Investment general discussion thread

Oops, Tesla stock is down over 4% today.

Trump may need to do another ad, with him driving a Tesla up the stairs into the White House bedroom.

We could get into debate of terms maybe, but yes there exists rational analysis of irrational behavior, and if one understands and can predict how other actors are going to behave then it is rational to behave with that in mind.

Ah, if one only could understand and predict irrational behaviour! I fear it is often chaotic and therefore unpredictable. It is too sensitive to the initial irrational conditions, but it is human to try. I know I do.

:grin:

Things is that chaotic systems still can have patterns … I seriously expect that a variety of groups have AI systems let loose on trying to identify them.

Of course each completed buy or sell on an AI recommendation will itself perturb the market. The behavior of the market changed a lot when so-called algorithmic trading came in 20+ years ago. It changed again when very high speed trading came in a decade or so later. It changed again when the social media youtube promoters and meme-stock phenomena were added to the mix.

The AIs’ will soon be trading with each other as much as they’re trading with humanity.

I suspect we’re probably long past that point

Good bet. My point was that they’ll both confound one another, and confound the humans trying to outsmart their alien form of rational irrationality.

Exciting times.

I’m so sick of everyone calling this a “correction” as though it were a natural consequence of a bubble. Sure, if AI stocks all popped, maybe that would be a correction. But this isn’t a correction. This is self-inflicted damage. This is the market pricing in economic terrorism against the world.

And it could be a bit of an arms race between the most well funded firms to get the most up to date fed into their systems more completely to better out play the competitors’ AIs. With the money at play there is lots of cause to spend lots.

And the moves will be “rational” in the sense that they may recognize newly evolving patterns and play to exploit them well, but rational in terms of any understanding of companies actually having value or growth prospects that justify prices? We may be past that. It also confounds the hope to guard against the sort of catastrophe that algorithmic trading was part of triggering because no one even understands what the systems are responding to.

It makes me more and more convinced of the need to be broadly diversified, and more and more content to stay out of the more betting side of the markets.

Consumer sentiment takes a huge hit in March. This was one of my predictions around heading into a recession. Consumer spending is 68% of the economy, so if consumers stop spending it’s pretty much a fait accompli.

Preach it, bro!!

Pulled half of my money out of US index funds, and am moving about 66% of that into a money market, and the rest into international index funds. Once I got over the “sell it all” mentality, it was easy to decide to diversify a bit more.

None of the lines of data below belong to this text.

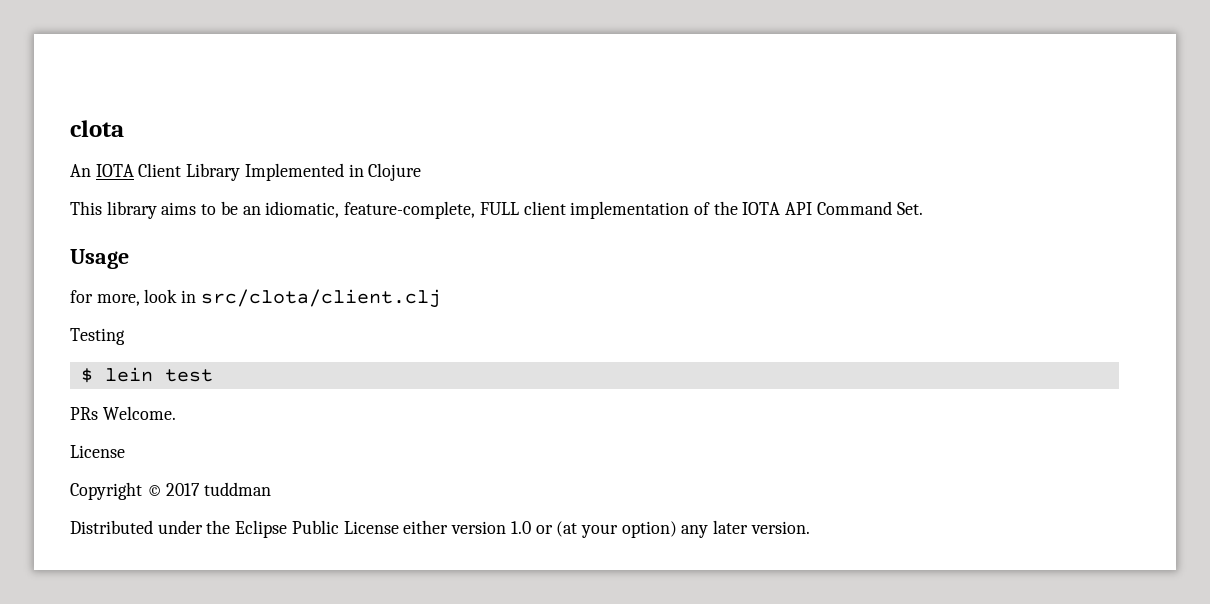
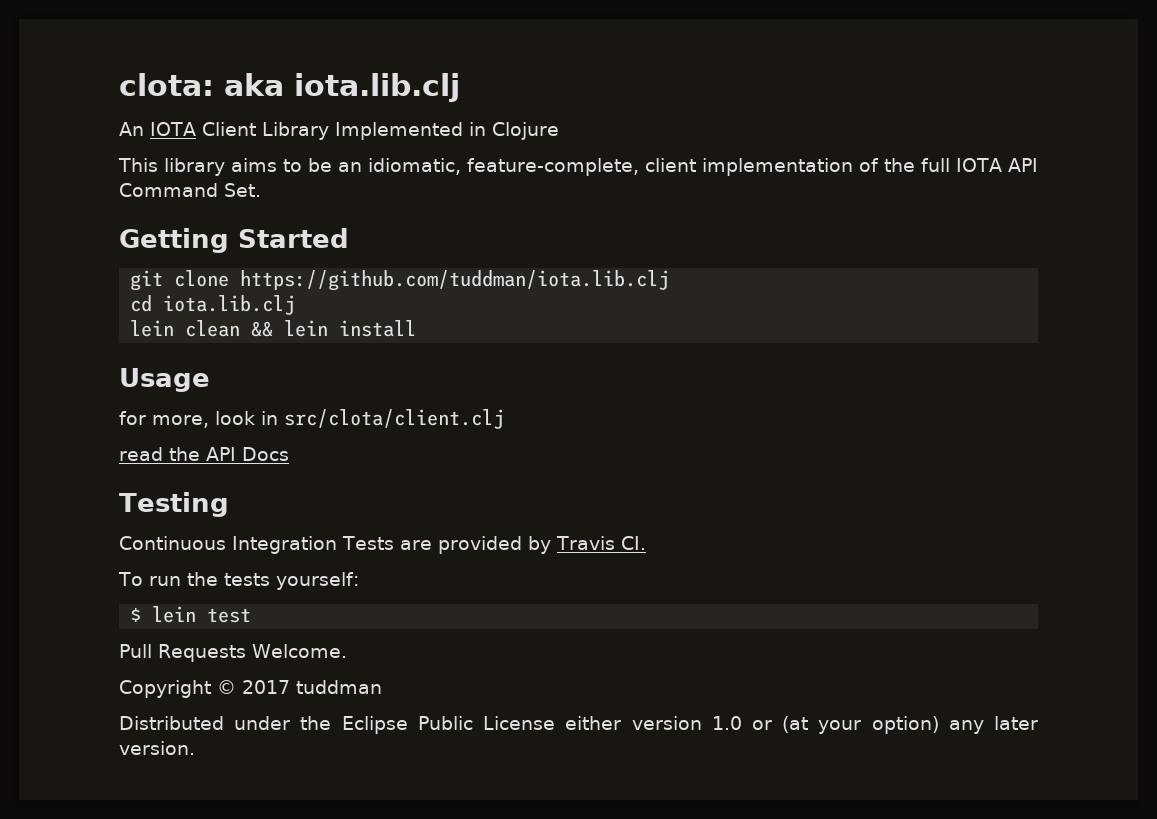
[70,120,124,137] clota -> [119,73,460,102] clota: aka iota.lib.clj
[479,202,519,215] FULL -> (640, 167) none
(738, 208) none -> [921,158,951,172] full
(923, 208) none -> [119,228,349,253] [130,270,670,291] [130,295,296,315] [130,320,417,337] // Getting Started // git clone https://github.com/tuddman/iota.lib.clj // cd iota.lib.clj // lein clean && lein install
[70,328,125,345] Testing -> [119,447,289,461] [119,492,229,517] [119,536,646,554] [118,572,359,590] read the API Docs // Testing // Continuous Integration Tests are provided by Travis CI. // To run the tests yourself:
[70,407,98,420] PRs -> [119,644,246,662] Pull Requests
[70,445,125,458] // License -> (347, 651) none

New contributions used to be 75% US index, 25% bonds. Now they’re 25% US Index, 50% international index, 25% bonds.

I need to do some research on the TIAA guaranteed income options. They’re insurance annuities, and at the moment are paying a bit less than the money market, so no hurry. It probably isn’t a great option for everything, but maybe it’s worth putting 20% of my retirement into something with a guaranteed 4.5% return. Withdrawals have to be spread out over 7 years.

If I knew if any of this was a good idea I’d have retired years ago, because I’d have bought AAPL when it was $0.20 (including splits and stuff) in 1998.

Although to be fair I think the term actually simply means a drop of over 10 to 20%, with over 20% defined as a bear market. It is not definitionally a judgement on if the drop is a consequence of excessive valuations or presidential malpractice.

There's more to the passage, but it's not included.